_What you will do_
Return each line of the listing that follows in which the string "Lakier" can be found.

====

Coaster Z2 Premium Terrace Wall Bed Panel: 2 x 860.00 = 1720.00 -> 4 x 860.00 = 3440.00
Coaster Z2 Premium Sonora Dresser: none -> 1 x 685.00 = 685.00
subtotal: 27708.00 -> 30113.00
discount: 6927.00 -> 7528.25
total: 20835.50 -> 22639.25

====

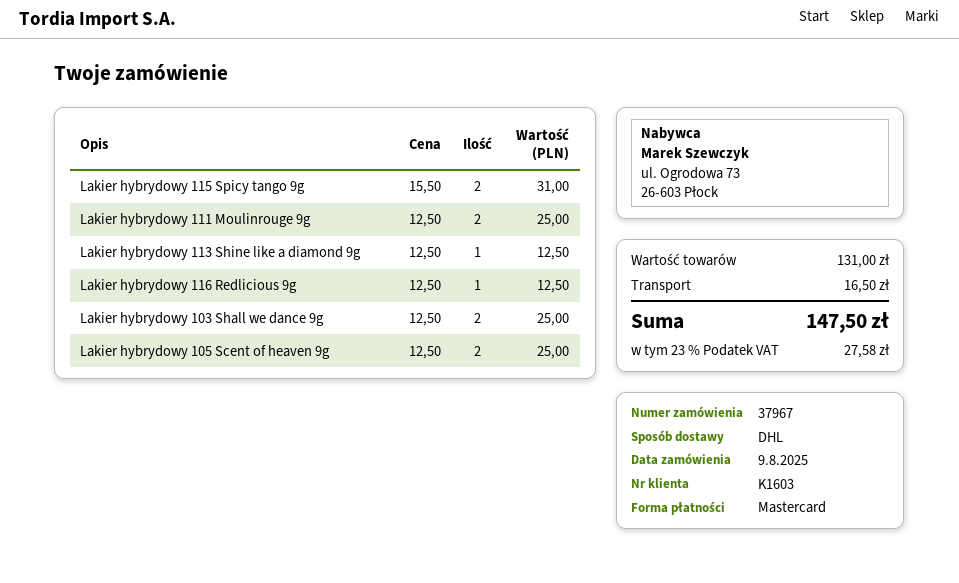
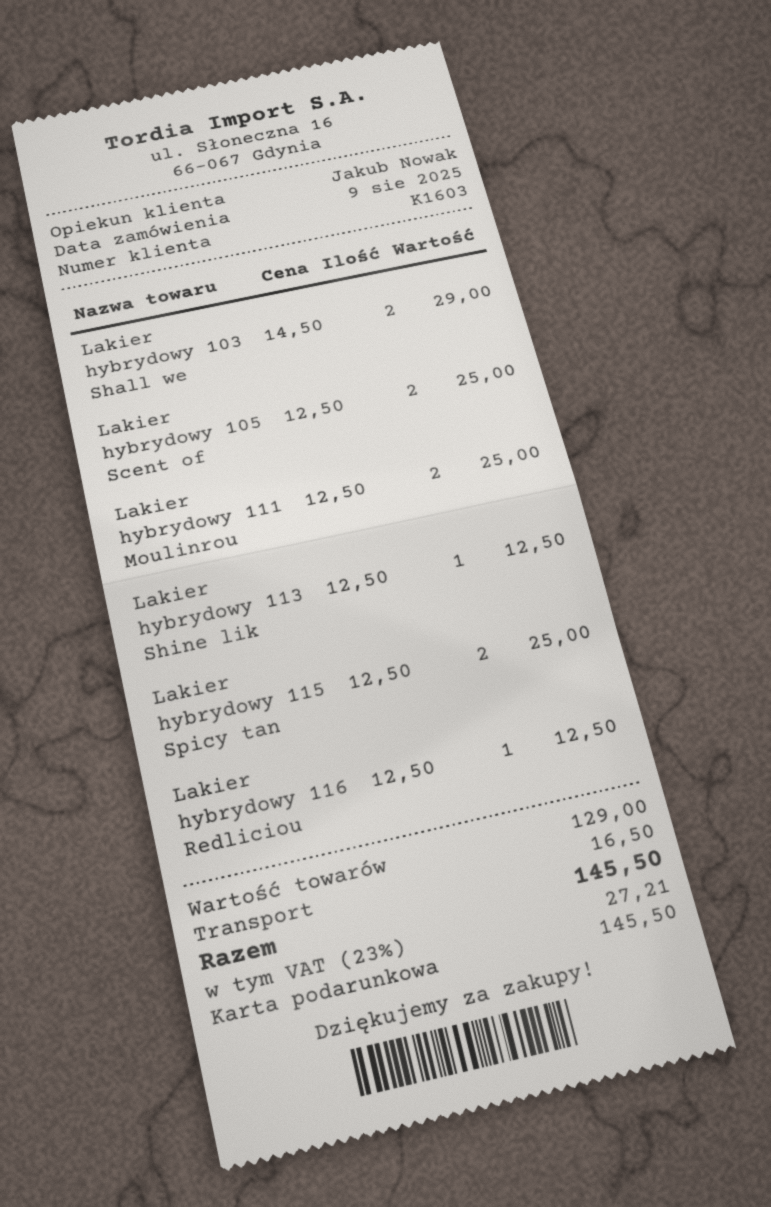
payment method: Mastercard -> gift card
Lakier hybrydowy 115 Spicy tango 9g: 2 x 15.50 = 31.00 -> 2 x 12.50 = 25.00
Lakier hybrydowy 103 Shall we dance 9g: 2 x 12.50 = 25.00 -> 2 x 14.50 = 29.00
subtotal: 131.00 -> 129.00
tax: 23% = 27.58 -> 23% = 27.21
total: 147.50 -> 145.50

====

_Solution_
Lakier hybrydowy 115 Spicy tango 9g: 2 x 15.50 = 31.00 -> 2 x 12.50 = 25.00
Lakier hybrydowy 103 Shall we dance 9g: 2 x 12.50 = 25.00 -> 2 x 14.50 = 29.00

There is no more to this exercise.